• _INFORMATION_

· · · ·

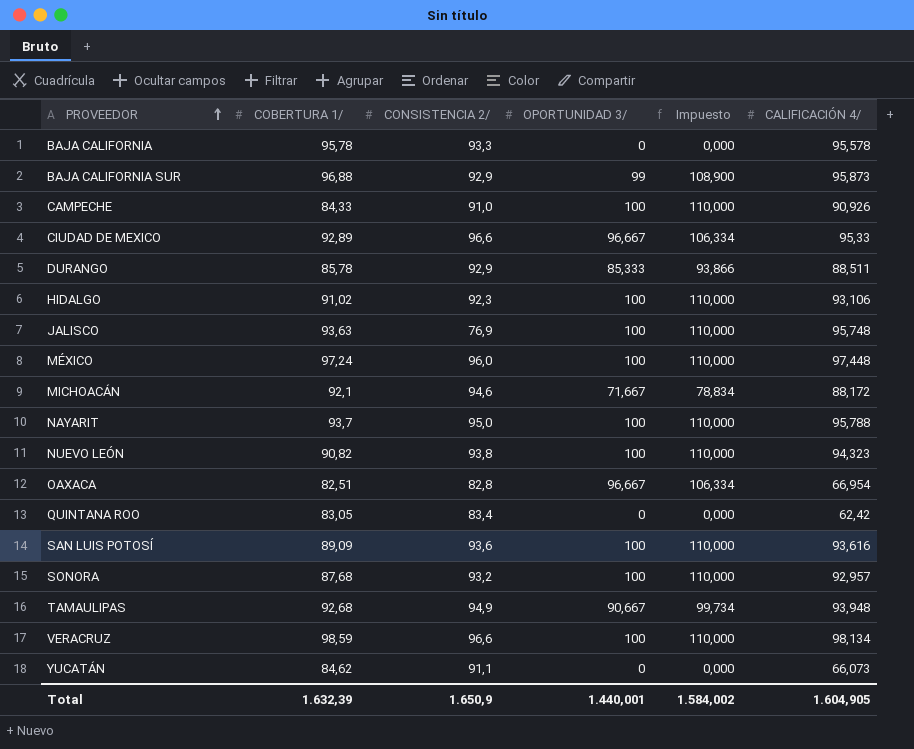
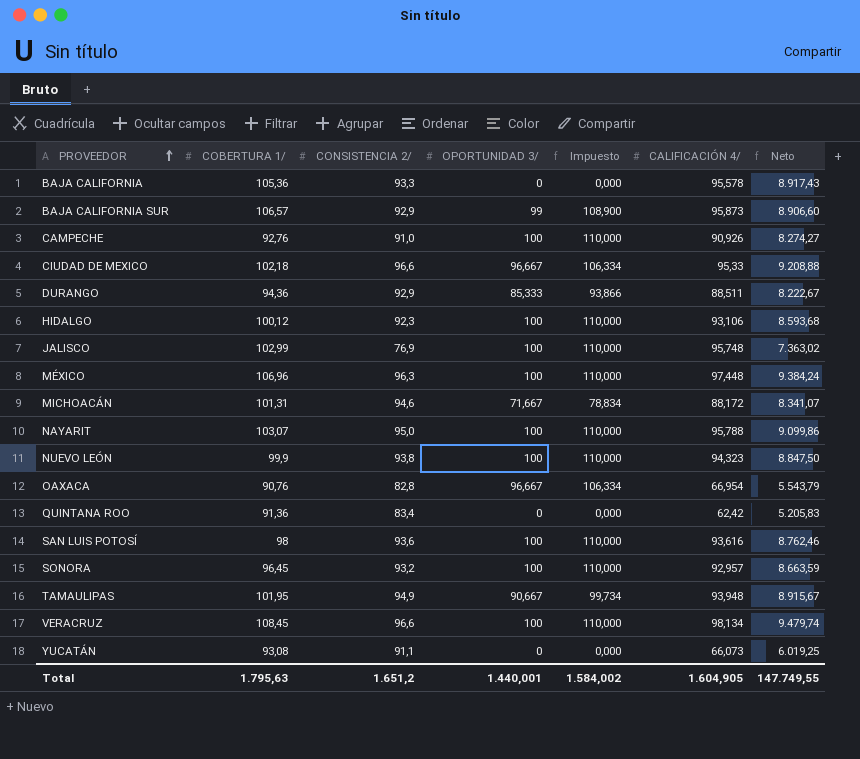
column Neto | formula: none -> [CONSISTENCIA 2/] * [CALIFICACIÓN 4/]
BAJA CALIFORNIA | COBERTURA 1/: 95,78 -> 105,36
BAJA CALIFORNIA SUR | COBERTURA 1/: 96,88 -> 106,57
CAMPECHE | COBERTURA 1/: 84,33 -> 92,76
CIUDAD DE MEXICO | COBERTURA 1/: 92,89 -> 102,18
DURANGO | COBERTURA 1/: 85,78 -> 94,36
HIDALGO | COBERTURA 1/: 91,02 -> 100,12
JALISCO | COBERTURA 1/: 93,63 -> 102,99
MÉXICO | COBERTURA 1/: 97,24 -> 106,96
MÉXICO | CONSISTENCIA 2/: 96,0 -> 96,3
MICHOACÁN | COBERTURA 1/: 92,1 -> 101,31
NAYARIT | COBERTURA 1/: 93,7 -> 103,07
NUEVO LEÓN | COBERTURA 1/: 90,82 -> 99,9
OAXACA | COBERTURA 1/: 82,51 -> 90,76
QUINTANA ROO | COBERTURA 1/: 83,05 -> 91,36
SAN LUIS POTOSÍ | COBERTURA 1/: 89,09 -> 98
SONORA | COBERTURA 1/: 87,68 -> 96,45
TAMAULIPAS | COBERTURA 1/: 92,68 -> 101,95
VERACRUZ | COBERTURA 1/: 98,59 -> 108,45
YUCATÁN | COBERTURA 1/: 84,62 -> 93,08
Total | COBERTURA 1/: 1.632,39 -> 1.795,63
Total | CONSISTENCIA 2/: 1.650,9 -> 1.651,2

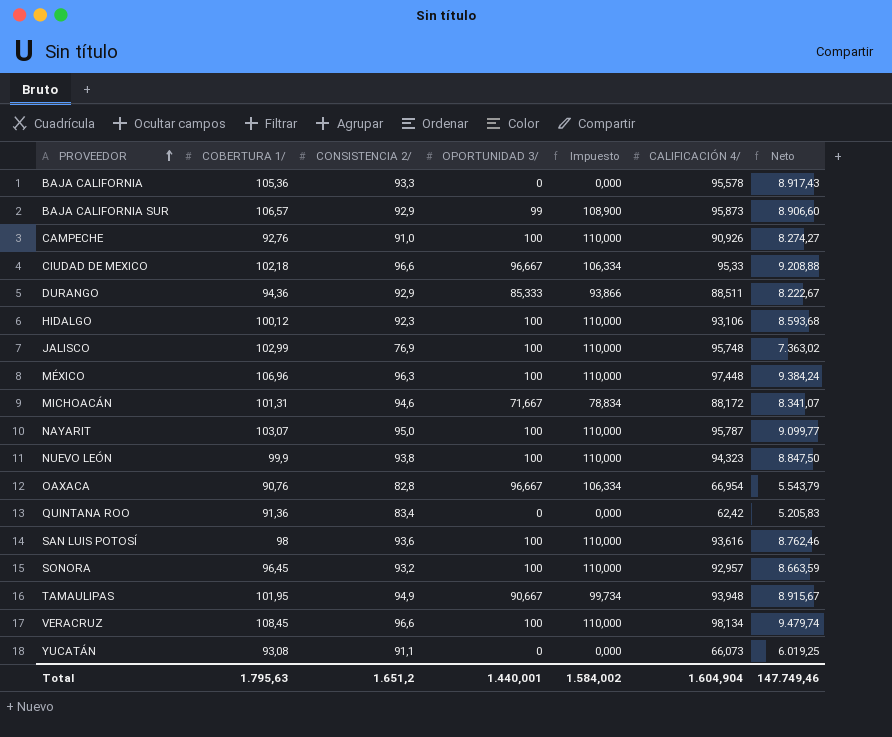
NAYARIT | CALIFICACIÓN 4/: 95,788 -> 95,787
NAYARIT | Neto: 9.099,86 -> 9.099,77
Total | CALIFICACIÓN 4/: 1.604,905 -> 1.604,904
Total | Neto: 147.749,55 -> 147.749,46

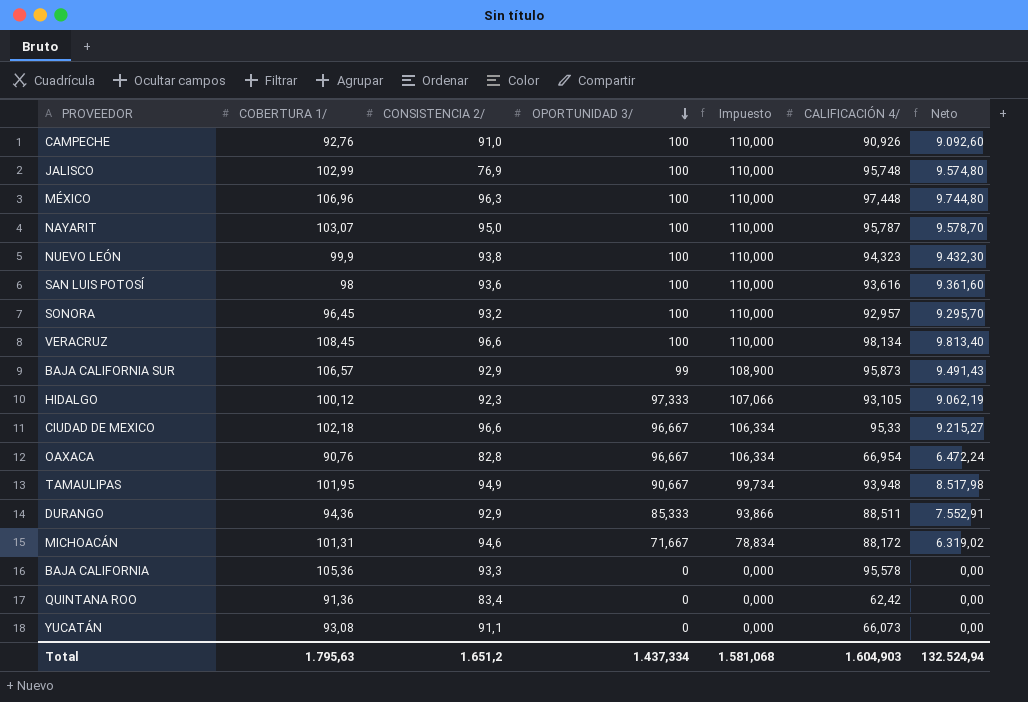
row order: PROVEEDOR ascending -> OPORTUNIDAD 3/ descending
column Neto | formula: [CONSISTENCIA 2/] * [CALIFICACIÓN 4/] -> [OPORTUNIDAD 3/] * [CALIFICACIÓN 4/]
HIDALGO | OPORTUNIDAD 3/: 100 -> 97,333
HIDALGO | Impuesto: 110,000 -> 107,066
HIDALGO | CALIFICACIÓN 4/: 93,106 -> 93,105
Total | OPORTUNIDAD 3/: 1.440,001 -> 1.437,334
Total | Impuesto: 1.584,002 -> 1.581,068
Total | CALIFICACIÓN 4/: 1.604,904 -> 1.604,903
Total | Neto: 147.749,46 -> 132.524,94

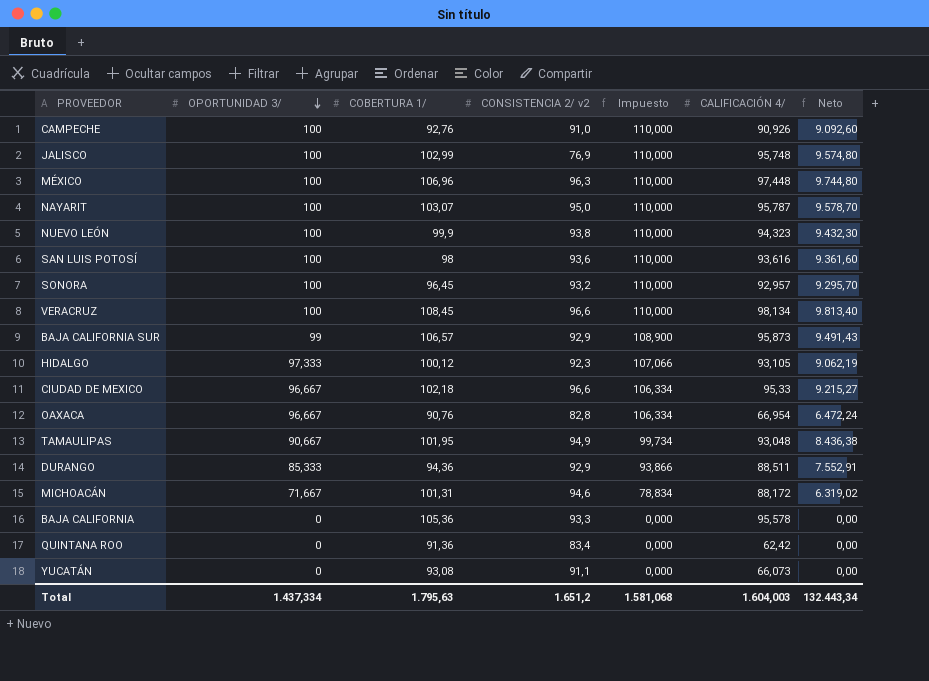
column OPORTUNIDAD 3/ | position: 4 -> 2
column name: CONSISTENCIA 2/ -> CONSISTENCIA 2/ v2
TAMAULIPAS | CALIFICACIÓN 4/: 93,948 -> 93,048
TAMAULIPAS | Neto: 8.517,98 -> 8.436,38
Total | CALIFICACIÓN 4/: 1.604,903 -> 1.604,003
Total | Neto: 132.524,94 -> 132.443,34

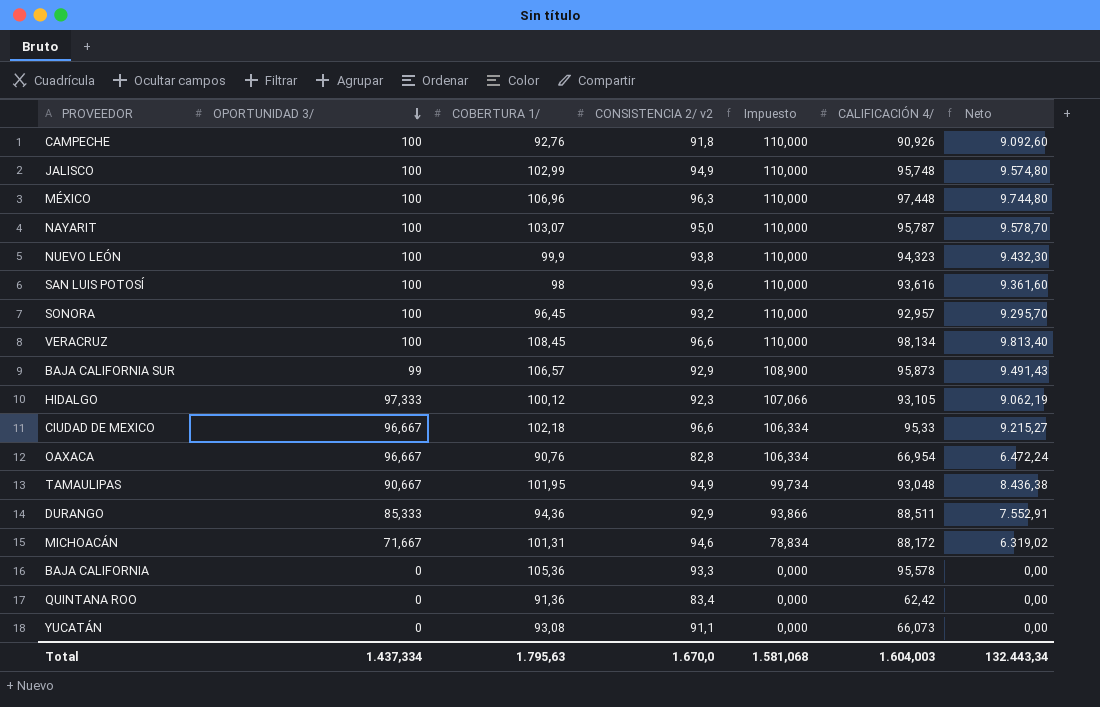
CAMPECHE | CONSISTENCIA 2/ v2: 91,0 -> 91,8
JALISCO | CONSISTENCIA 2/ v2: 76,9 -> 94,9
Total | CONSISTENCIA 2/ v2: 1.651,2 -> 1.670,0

· · · ·

• _YOUR INSTRUCTIONS_
Look through the entries above and quote exactly the lines from the line with "MÉXICO | CONSISTENCIA 2/: 96,0 -> 96,3" to the line with "YUCATÁN | COBERTURA 1/: 84,62 -> 93,08", counting both of those lines.

• _WRITTEN SOLUTION_
MÉXICO | CONSISTENCIA 2/: 96,0 -> 96,3
MICHOACÁN | COBERTURA 1/: 92,1 -> 101,31
NAYARIT | COBERTURA 1/: 93,7 -> 103,07
NUEVO LEÓN | COBERTURA 1/: 90,82 -> 99,9
OAXACA | COBERTURA 1/: 82,51 -> 90,76
QUINTANA ROO | COBERTURA 1/: 83,05 -> 91,36
SAN LUIS POTOSÍ | COBERTURA 1/: 89,09 -> 98
SONORA | COBERTURA 1/: 87,68 -> 96,45
TAMAULIPAS | COBERTURA 1/: 92,68 -> 101,95
VERACRUZ | COBERTURA 1/: 98,59 -> 108,45
YUCATÁN | COBERTURA 1/: 84,62 -> 93,08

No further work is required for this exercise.